The imagery of the Trump-Pence logo was quite…penetrative (I’ll see myself out), and Twitter quickly responded with sarcastic comments, memes and even gifs. While many pointed to the obvious sexual connotations evident in the interlocking letters of “T” and “P,” symbolizing either Trump screwing the country over, or a literal Republican circle-jerk, I could not help noticing the scatological imagery—Pence’s “P” being a fine toilet lid, while the acronym “TP” points to “toilet paper,” analogous to Trump’s failed business initiatives.
I suppose Sigmund Freud may be jumping with joy in his grave, poor man.
Leaving the fascinating visualization of America being screwed over aside, let’s start from the names of the two candidates, spelled out directly below the flag. Both names are rendered in sans-serif bold font, in all-capital letters, which is not rare in presidential logos; what is more intriguing is the literal visual rendering of Trump’s bloating ego. I pity the poor graphic designer who had to magnify Trump’s name to that dimension while sacrificing perhaps every single principle learnt in art school; just like his ego and his big mouth, the letters are bold, thick, bloated, stocky and exert such dominance that the graphic designer had to stretch Pence’s name to ridiculous proportions.

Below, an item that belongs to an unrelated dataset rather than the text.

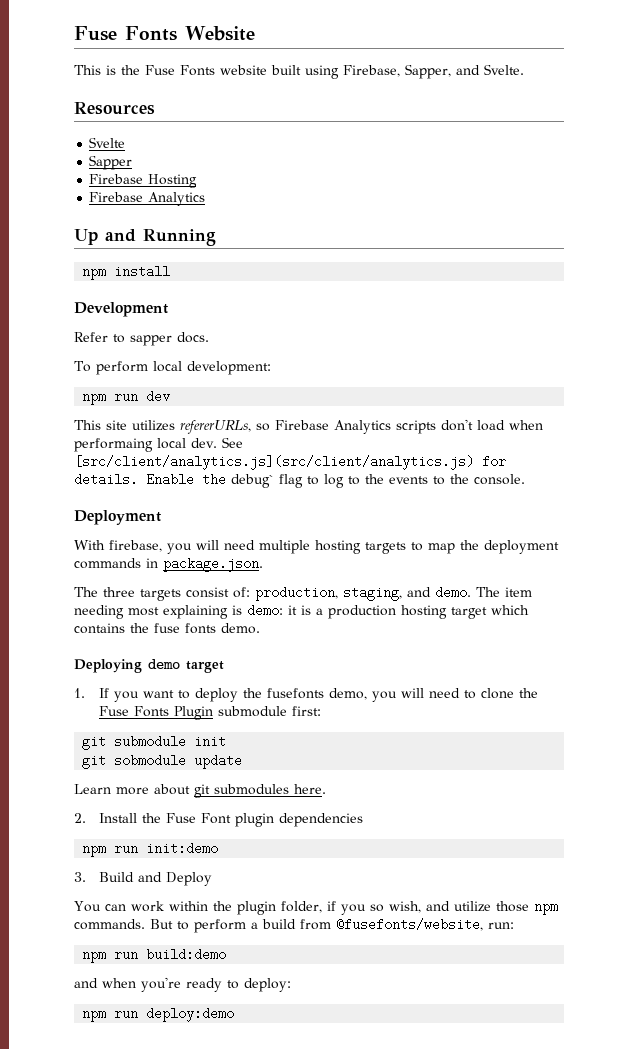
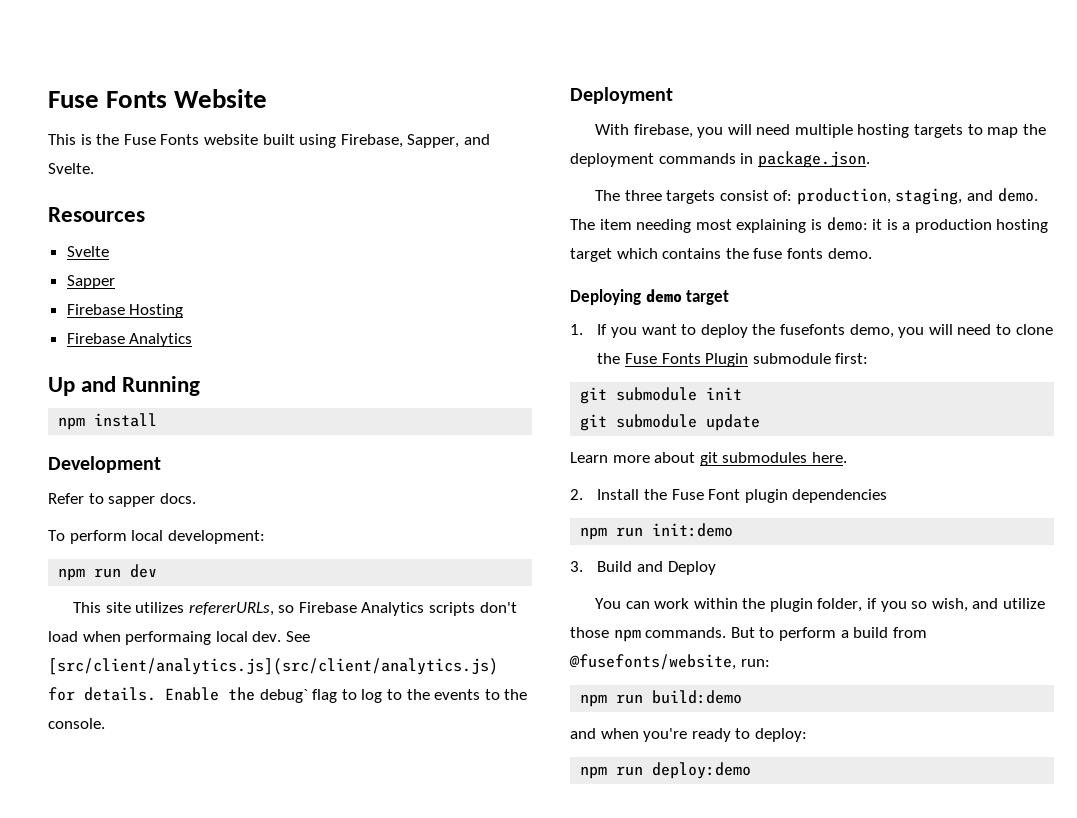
- git sobmodule update
+ git submodule update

The kerning in Pence’s name is so ludicrous that you could literally also fit Carson’s name in between every letter, and it would still be easier on the eye. It also looks like the entire logo might topple over and fall apart—Trump’s aggrandized arrogance floating above Pence’s overstretched frame, which in turn balances meticulously on a much tinier string of empty promise—“Make American Great Again!” Make American fall apart again?

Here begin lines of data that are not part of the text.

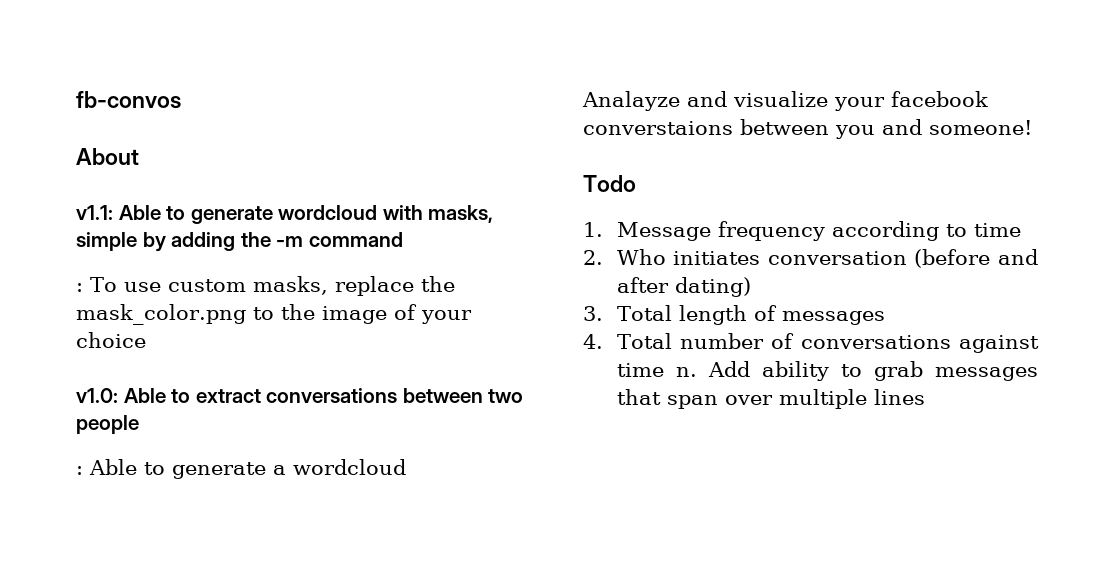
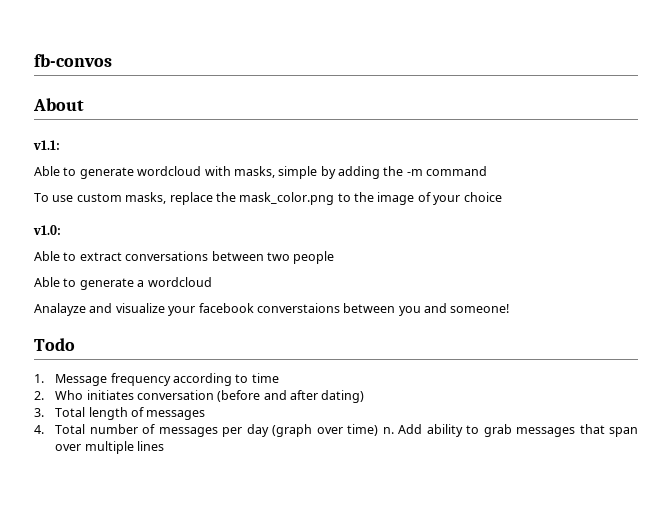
- v1.1: Able to generate wordcloud with masks, simple by adding the -m command
+ v1.1:
+ Able to generate wordcloud with masks, simple by adding the -m command
- : To use custom masks, replace the mask_color.png to the image of your choice
+ To use custom masks, replace the mask_color.png to the image of your choice
- v1.0: Able to extract conversations between two people
+ v1.0:
+ Able to extract conversations between two people
- : Able to generate a wordcloud
+ Able to generate a wordcloud
- 4. Total number of conversations against time n.
+ 4. Total number of messages per day (graph over time) n.

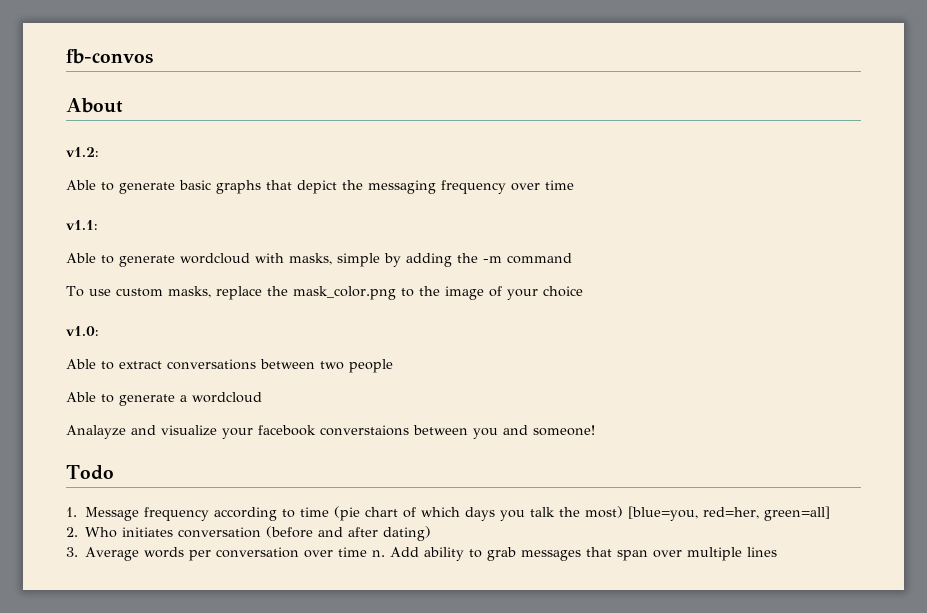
+ v1.2:
+ Able to generate basic graphs that depict the messaging frequency over time
- 1. Message frequency according to time
+ 1. Message frequency according to time (pie chart of which days you talk the most) [blue=you, red=her, green=all]
- 3. Total length of messages
- 4. Total number of messages per day (graph over time) n.
+ 3. Average words per conversation over time n.

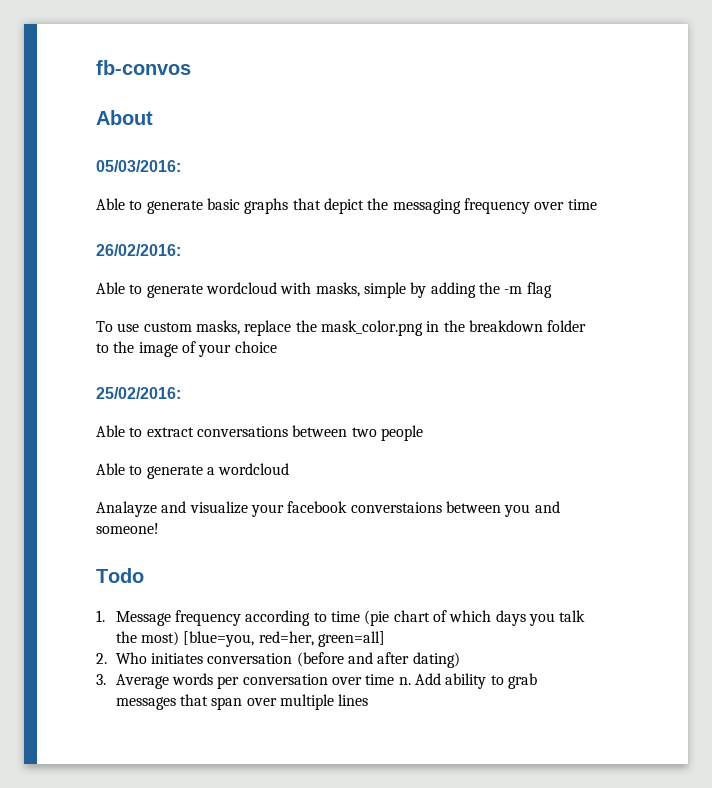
- v1.2:
+ 05/03/2016:
- v1.1:
+ 26/02/2016:
- Able to generate wordcloud with masks, simple by adding the -m command
+ Able to generate wordcloud with masks, simple by adding the -m flag
- To use custom masks, replace the mask_color.png to the image of your choice
+ To use custom masks, replace the mask_color.png in the breakdown folder to the image of your choice
- v1.0:
+ 25/02/2016:

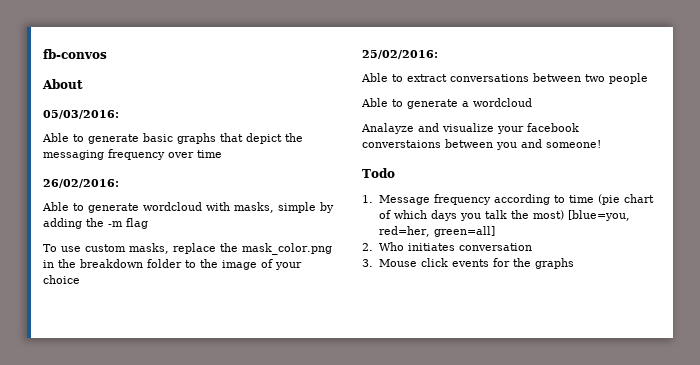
- 2. Who initiates conversation (before and after dating)
- 3. Average words per conversation over time n. Add ability to grab messages that span over multiple lines
+ 2. Who initiates conversation
+ 3. Mouse click events for the graphs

Moving on to the graphic logo that Twitter had so much fun with. As an international student, I have been in the US for less than three years, but even I can tell, upon my first glance, that this is clearly not a correct depiction of the flag of the United States. In which American flag, anywhere in the States, do you see the blue rectangle taking up almost half of the flag? With one red stripe very uncomfortably sticking out at the bottom, throwing your viewer off balance—is that your orange hair, Donald? Did you drop your toupee? One could also not help but wonder at the visual dominance of the initials over the American flag, swollen and loud and drowning out the rest of America—and, between the two letters, the “T” stretching a third longer than the “P.” Of course, this is a clear indication of the who the boss is; it could also be a subtle hint at Trump’s sartorial habit of wearing long ties, or even a reminder of Trump’s remarks at the Republican presidential candidates’ debate about the length of his fingers and his—oh wait, never mind.

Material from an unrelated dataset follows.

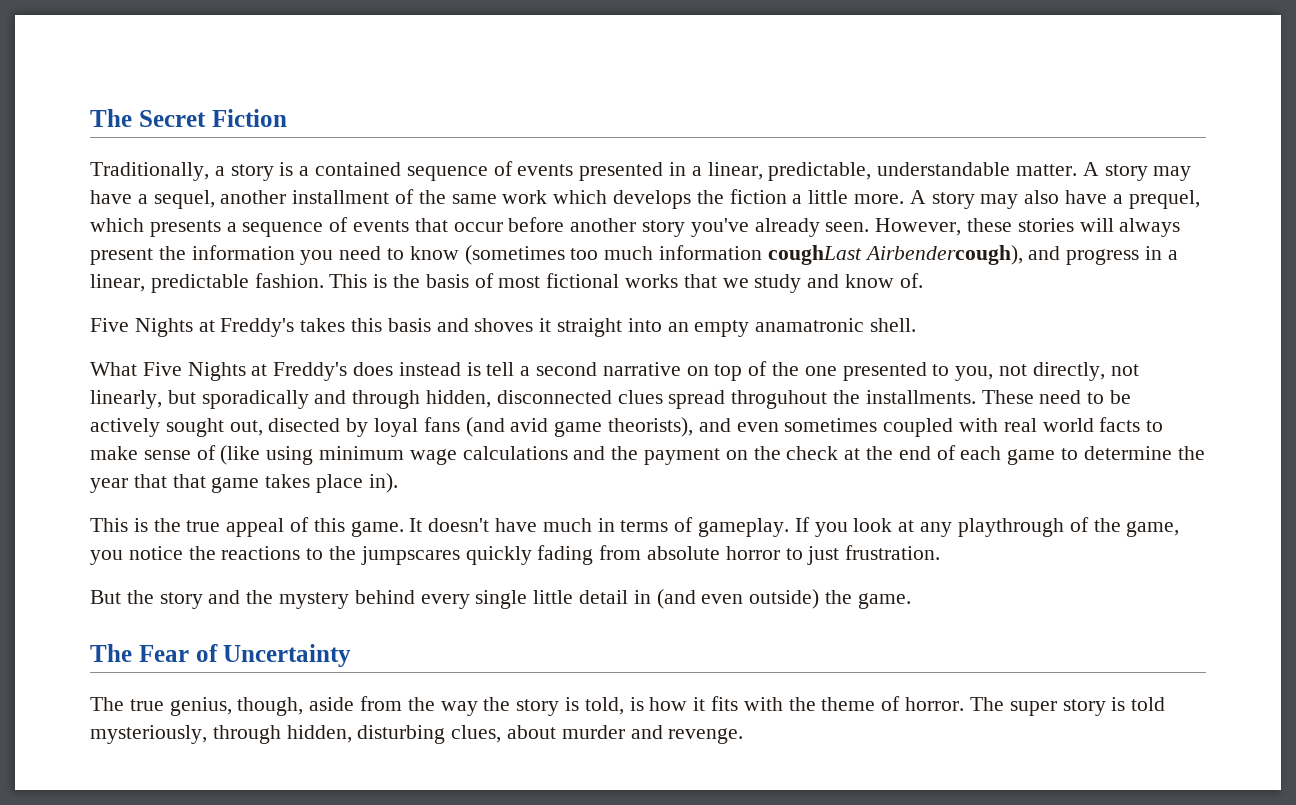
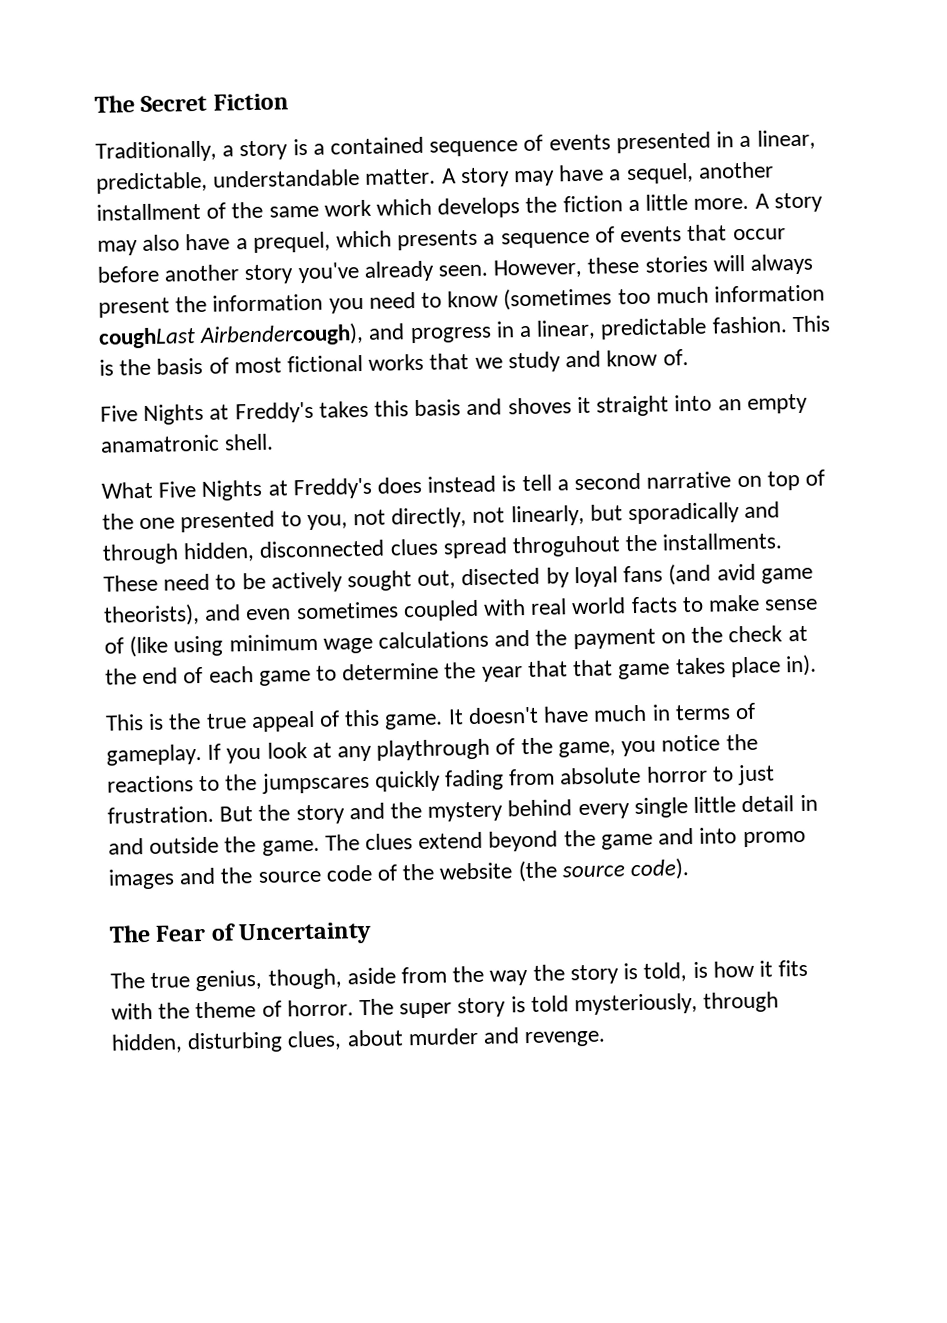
- If you look at any playthrough of the game, you notice the reactions to the jumpscares quickly fading from absolute horror to just frustration.
- But the story and the mystery behind every single little detail in (and even outside) the game.
+ If you look at any playthrough of the game, you notice the reactions to the jumpscares quickly fading from absolute horror to just frustration. But the story and the mystery behind every single little detail in and outside the game. The clues extend beyond the game and into promo images and the source code of the website (the source code).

For inexplicable reasons, the logo disappeared almost as soon as it appeared, thus denying Internet users four more months of sordid laughs in the face of sheer misery. The new logo is unimaginative at best and horrendous at worst. It merely contains the two candidates’ names, clearly cropped from the previous logo, again with Trump’s swollen ego balancing perilously on top of bad kerning, much like his promises for the country—porous, dangerous and just ugly.
One thing is certain though, if Trump and Pence enter the White House after November, then, just like the logo, America is f*cked.
See? Graphic design is my passion.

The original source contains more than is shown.